— Aim of the task —
All pictures must be dropped, while the entries are given again word for word.

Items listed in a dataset
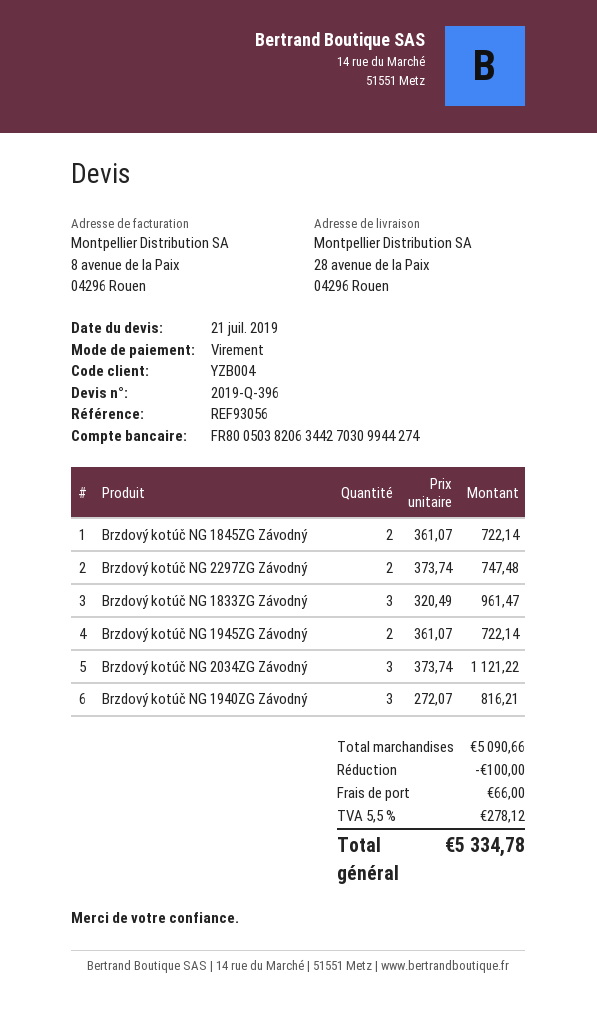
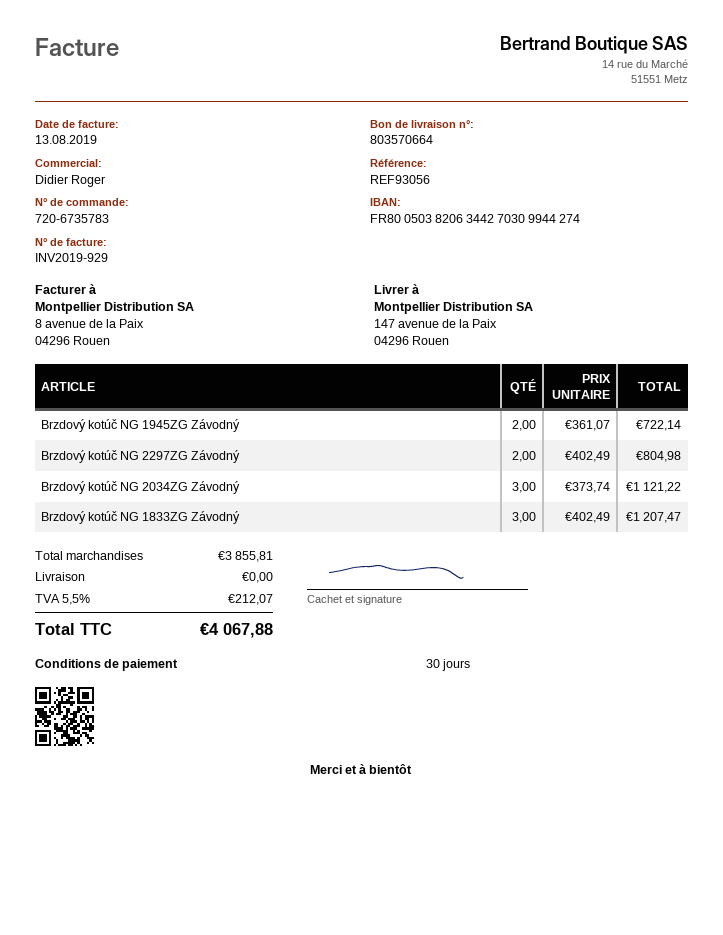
ship to: 28 avenue de la Paix, 04296 Rouen -> 147 avenue de la Paix, 04296 Rouen
Brzdový kotúč NG 1845ZG Závodný: 2 x 361.07 = 722.14 -> none
Brzdový kotúč NG 2297ZG Závodný: 2 x 373.74 = 747.48 -> 2 x 402.49 = 804.98
Brzdový kotúč NG 1833ZG Závodný: 3 x 320.49 = 961.47 -> 3 x 402.49 = 1207.47
Brzdový kotúč NG 1940ZG Závodný: 3 x 272.07 = 816.21 -> none
subtotal: 5090.66 -> 3855.81
discount: 100.00 -> none
shipping: 66.00 -> 0.00
tax: 5.5% = 278.12 -> 5.5% = 212.07
total: 5334.78 -> 4067.88

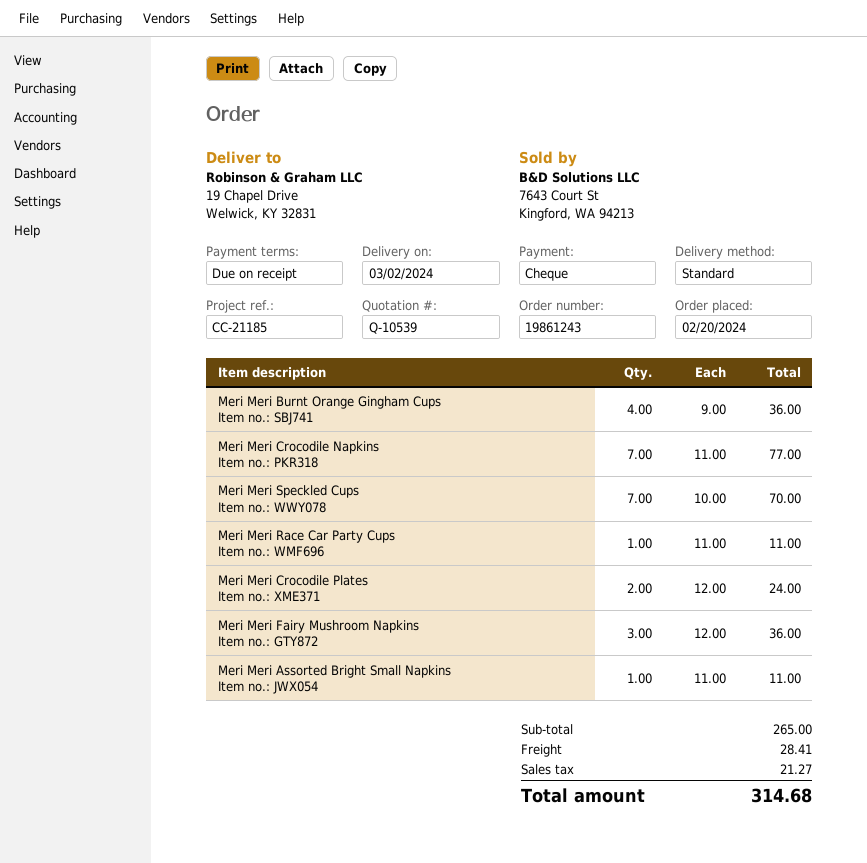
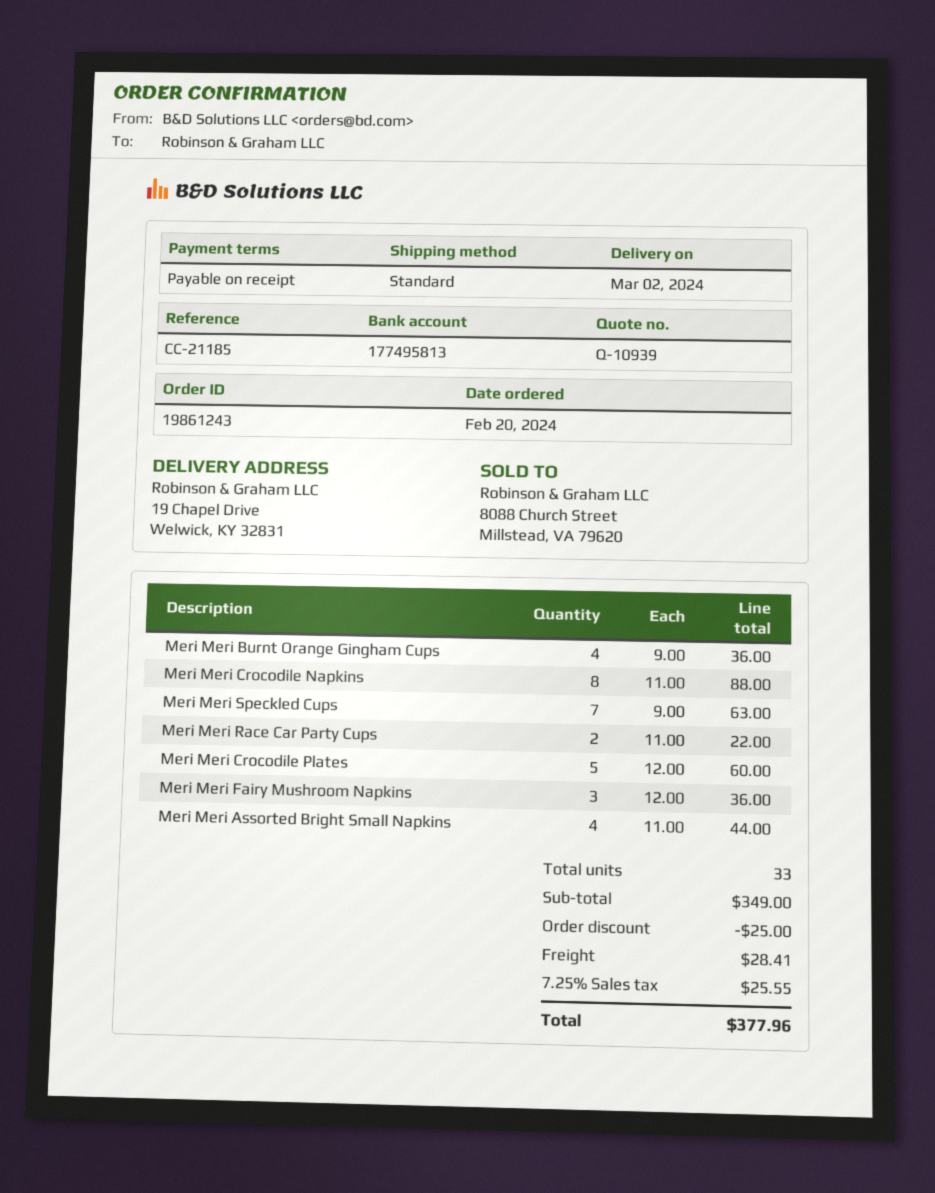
quote number: Q-10539 -> Q-10939
Meri Meri Crocodile Napkins: 7 x 11.00 = 77.00 -> 8 x 11.00 = 88.00
Meri Meri Speckled Cups: 7 x 10.00 = 70.00 -> 7 x 9.00 = 63.00
Meri Meri Race Car Party Cups: 1 x 11.00 = 11.00 -> 2 x 11.00 = 22.00
Meri Meri Crocodile Plates: 2 x 12.00 = 24.00 -> 5 x 12.00 = 60.00
Meri Meri Assorted Bright Small Napkins: 1 x 11.00 = 11.00 -> 4 x 11.00 = 44.00
subtotal: 265.00 -> 349.00
discount: none -> 25.00
tax: 21.27 -> 25.55
total: 314.68 -> 377.96

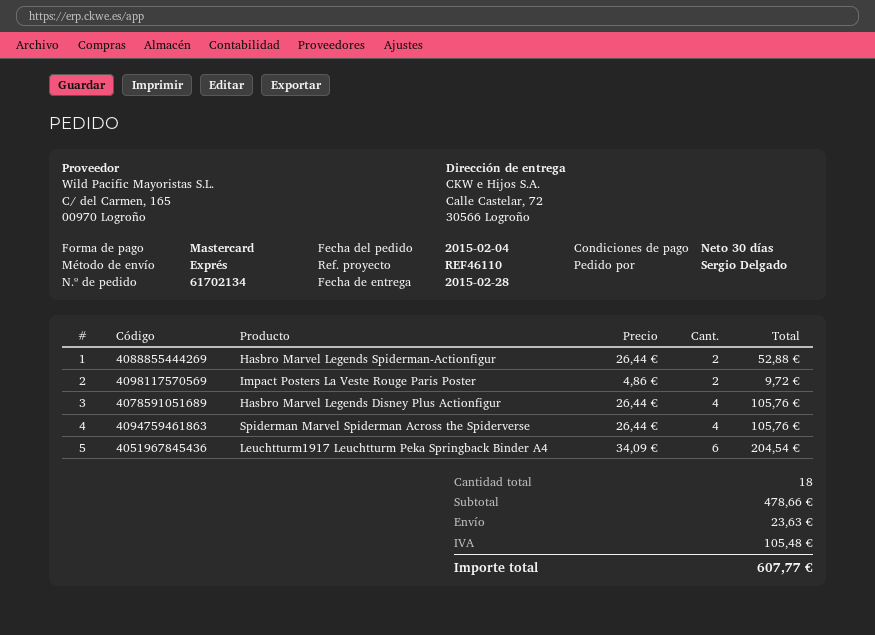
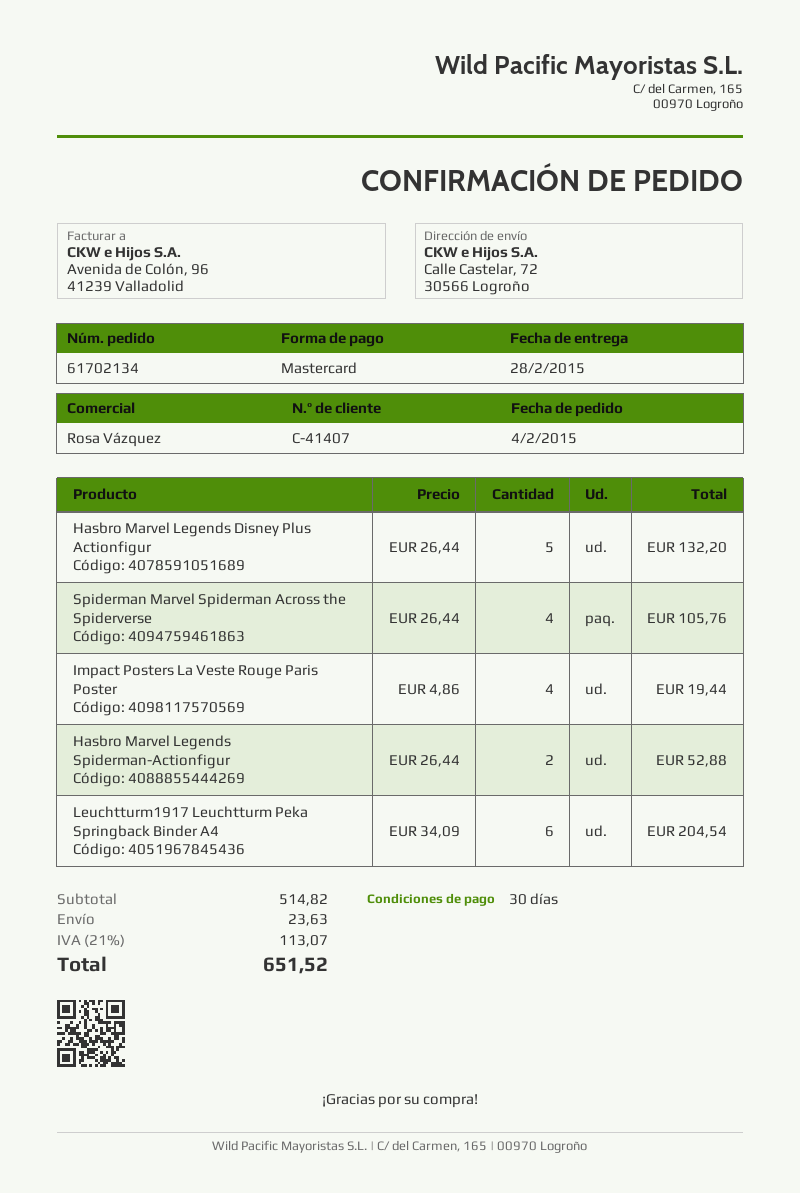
Impact Posters La Veste Rouge Paris Poster: 2 x 4.86 = 9.72 -> 4 x 4.86 = 19.44
Hasbro Marvel Legends Disney Plus Actionfigur: 4 x 26.44 = 105.76 -> 5 x 26.44 = 132.20
subtotal: 478.66 -> 514.82
tax: 105.48 -> 113.07
total: 607.77 -> 651.52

— Response box —
ship to: 28 avenue de la Paix, 04296 Rouen -> 147 avenue de la Paix, 04296 Rouen
Brzdový kotúč NG 1845ZG Závodný: 2 x 361.07 = 722.14 -> none
Brzdový kotúč NG 2297ZG Závodný: 2 x 373.74 = 747.48 -> 2 x 402.49 = 804.98
Brzdový kotúč NG 1833ZG Závodný: 3 x 320.49 = 961.47 -> 3 x 402.49 = 1207.47
Brzdový kotúč NG 1940ZG Závodný: 3 x 272.07 = 816.21 -> none
subtotal: 5090.66 -> 3855.81
discount: 100.00 -> none
shipping: 66.00 -> 0.00
tax: 5.5% = 278.12 -> 5.5% = 212.07
total: 5334.78 -> 4067.88

quote number: Q-10539 -> Q-10939
Meri Meri Crocodile Napkins: 7 x 11.00 = 77.00 -> 8 x 11.00 = 88.00
Meri Meri Speckled Cups: 7 x 10.00 = 70.00 -> 7 x 9.00 = 63.00
Meri Meri Race Car Party Cups: 1 x 11.00 = 11.00 -> 2 x 11.00 = 22.00
Meri Meri Crocodile Plates: 2 x 12.00 = 24.00 -> 5 x 12.00 = 60.00
Meri Meri Assorted Bright Small Napkins: 1 x 11.00 = 11.00 -> 4 x 11.00 = 44.00
subtotal: 265.00 -> 349.00
discount: none -> 25.00
tax: 21.27 -> 25.55
total: 314.68 -> 377.96

Impact Posters La Veste Rouge Paris Poster: 2 x 4.86 = 9.72 -> 4 x 4.86 = 19.44
Hasbro Marvel Legends Disney Plus Actionfigur: 4 x 26.44 = 105.76 -> 5 x 26.44 = 132.20
subtotal: 478.66 -> 514.82
tax: 105.48 -> 113.07
total: 607.77 -> 651.52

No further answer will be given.